Мона плакала в коридоре. Квинн не давал ей спотыкаться.

– Вперед. Сейчас мы направляемся ко мне. Итак… вышло не так, как я рассчитывал, ты оказался прав, Квинн. Но все кончено.

– Лестат, – сказал он – его глаза сверкали, в то время, как он затаскивал Мону в лифт. – Я думаю, что в этом не было ничего великолепного.

Глава 9

Нам пришлось буквально тащить Мону по улицам Французского квартала. Она впадала в восторг, созерцая радужно переливавшиеся пятна бензина в грязных лужах, замирала при виде экзотической мебели в витрине Хервитс Минц, любовалась выставленными в антикварных магазинах поношенными стульями с позолотой. Не могла отвести взгляда от огромных квадратных лакированных фортепьяно или от лениво проезжавших грузовиков, выпускавших белые струйки пара из изогнутых кверху труб, рассматривала смеющихся смертных, шагавших по узким тротуарам с обожаемыми младенцами на руках, которые крутили головами, пялясь на нас. Заглядывалась на старых черных мужчин, ради денег игравших на тенор-саксофонах.
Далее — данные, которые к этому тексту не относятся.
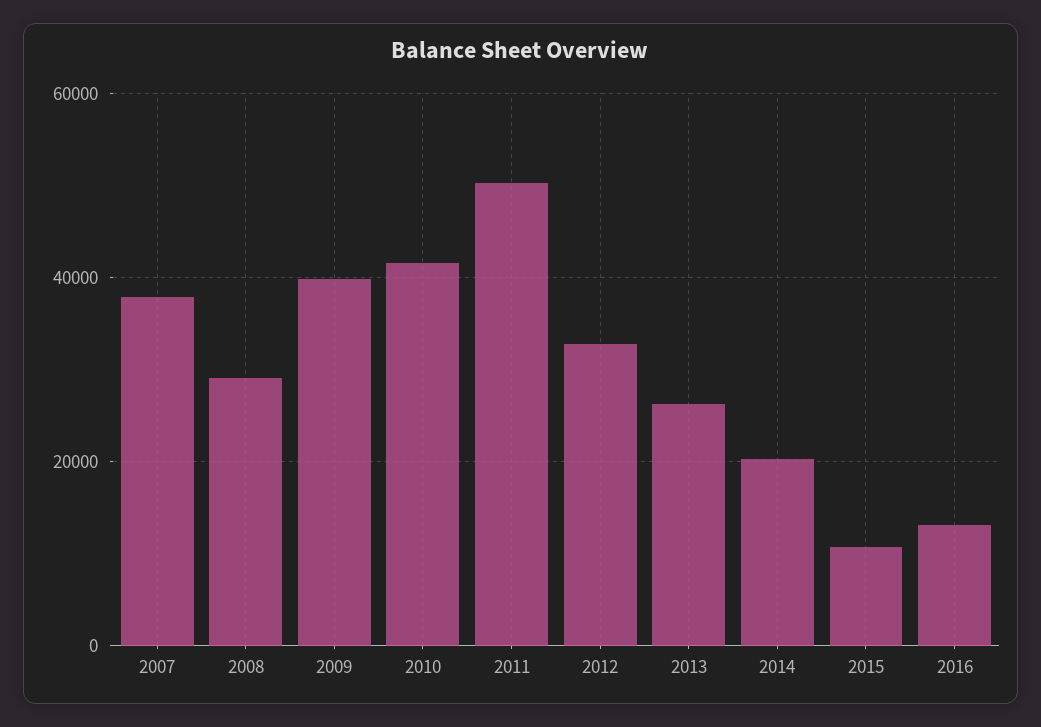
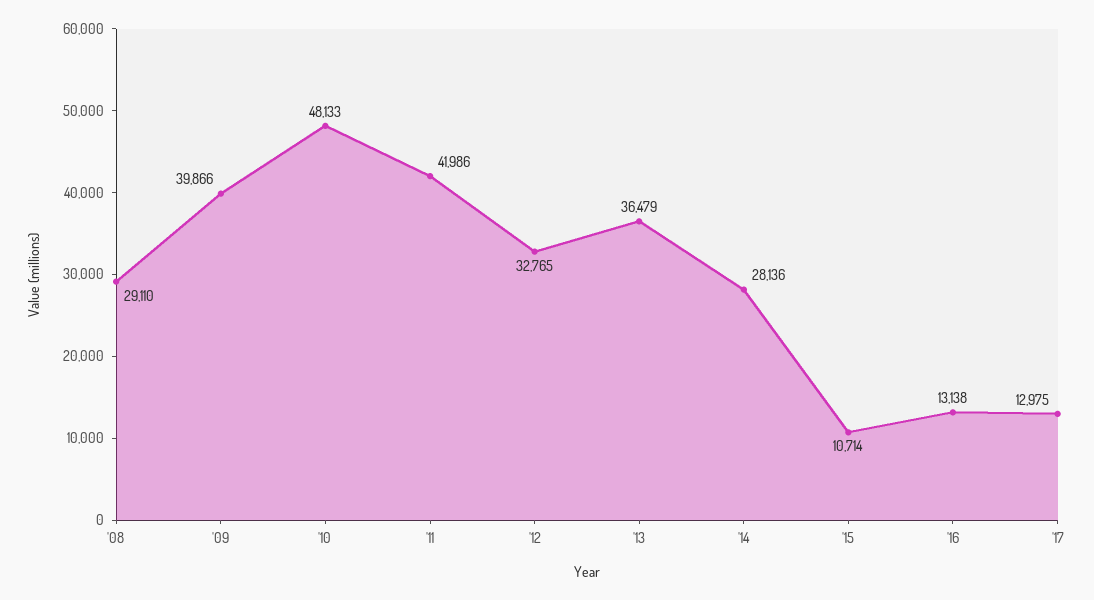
2007: 38000 -> none
2010: 42000 -> 48133
2011: 50000 -> 41986
2013: 26000 -> 36479
2014: 20000 -> 28136
'17: none -> 12975

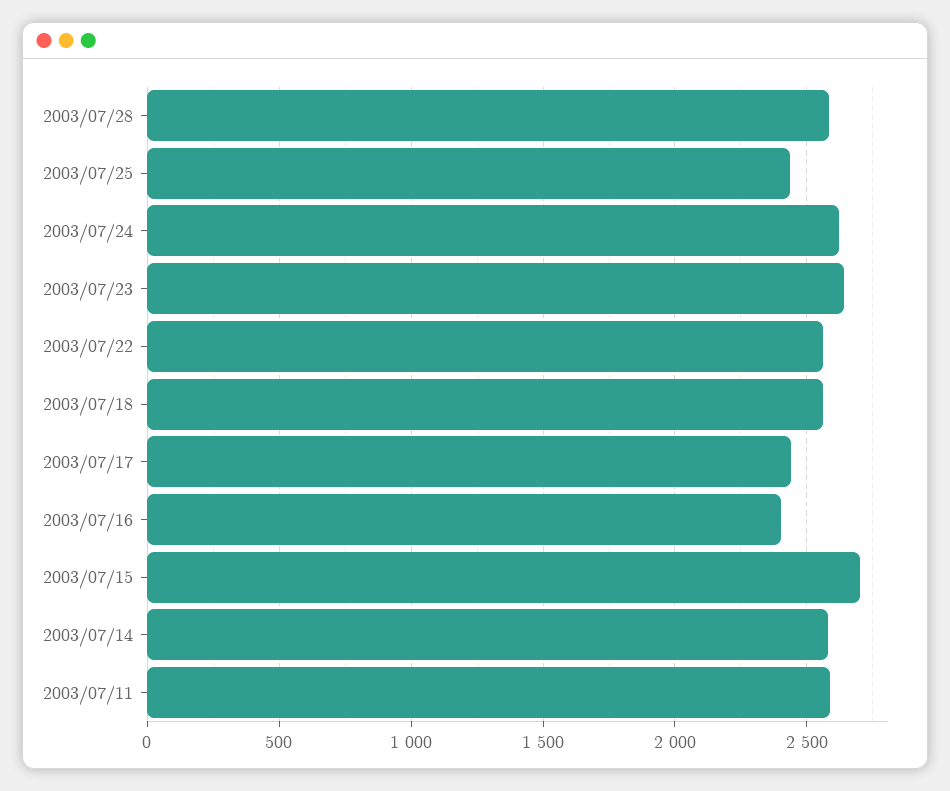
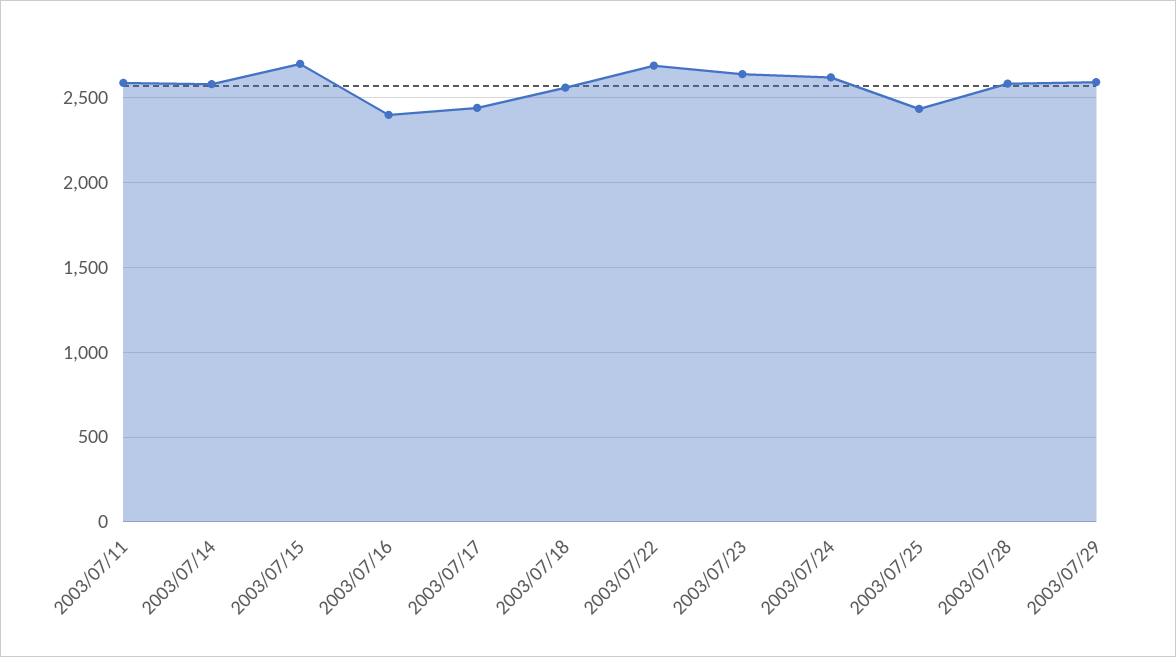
2003/07/22: 2550 -> 2700
2003/07/29: none -> 2600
Мы в избытке насыпали им мелочи, а она остановилась перед автоматом с хот догами, которые ей больше были не нужны, но на которые она могла глазеть, нюхать, чтобы потом, ненадолго остановившись, швырнуть один из них в мусорную корзину. И, конечно же, всюду мы притягивали внимание, в несвойственной вампирам манере. Квинн, который был выше всех, мимо кого мы проходили, и, возможно, раза в четыре красивее, с его изящным лицом и всем прочим, что я уже описывал, и Мона с волосами, летевшими перед нами, торопливо убегавшая вперед. Ленивые вечерние толпы расступались перед ней и смыкались после нее, будто она была посланницей небес. Она оборачивалась к нам, пританцовывала, стучала каблучками и притопывала, как танцор фламенко; позволяла воротнику из перьев распахиваться, сползать вниз, чтобы снова натянуть его на плечи. А затем, ловя свое изображение в окнах витрин, сбегала на боковые улочки, пока мы не схватили ее, не взяли под свою опеку и больше уже не выпускали.
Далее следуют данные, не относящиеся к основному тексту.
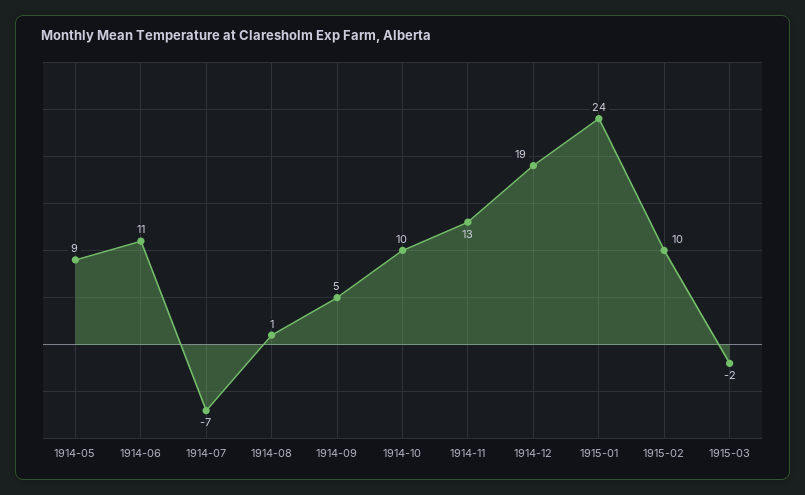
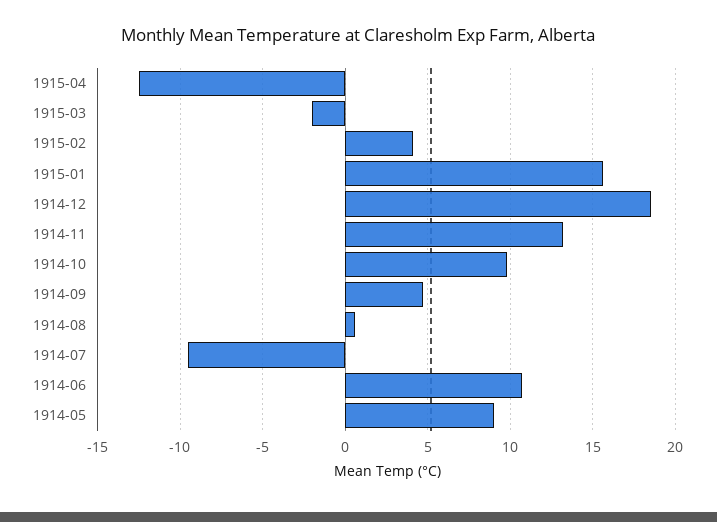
1914-07: -7 -> -9.5
1915-01: 24 -> 15.5
1915-02: 10 -> 4
1915-04: none -> -12.5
Когда мы добрались до моего особняка, я дал двести долларов смертным телохранителям, потерявшим дар речи от счастья, но, сойдя с Квинном с проезжей части дороги, мы обнаружили, что Мона ускользнула. Мы не замечали этого пока не дошли до сада во внутреннем дворике, и я уже готовился разразиться восторженной речью по поводу фонтана с херувимами и всевозможными тропическими чудесами, расцветшими в окружении ухоженных кирпичных стен.

Я почувствовал, что она далеко. Дело представлялось непростым. Я не могу читать мысли своих творений, но ведь я чувствую бога, разве нет?

– Мы должны найти ее, – сказал Квинн.

Он тут же приготовился ее защищать.

– Ерунда, – сказал я. – Она знает, где мы. Она хочет побыть одна. Оставь ее. Пошли. Поднимемся наверх. У меня больше нет сил. Мне следовало найти жертву. И теперь у меня нет никакого желания разбираться с этой дурацкой ситуацией. Мне необходимо отдохнуть.

– Ты серьезно? – спросил он, проследовав за мной вверх по железной лестнице. – А что если с ней что-нибудь случится?

– Нет. Она знает, что делает. Говорю тебе. Мне необходимо отоспаться. Это не из эгоизма, братишка. Я совершил Темный обряд этой ночью и позабыл подкрепиться. Я устал.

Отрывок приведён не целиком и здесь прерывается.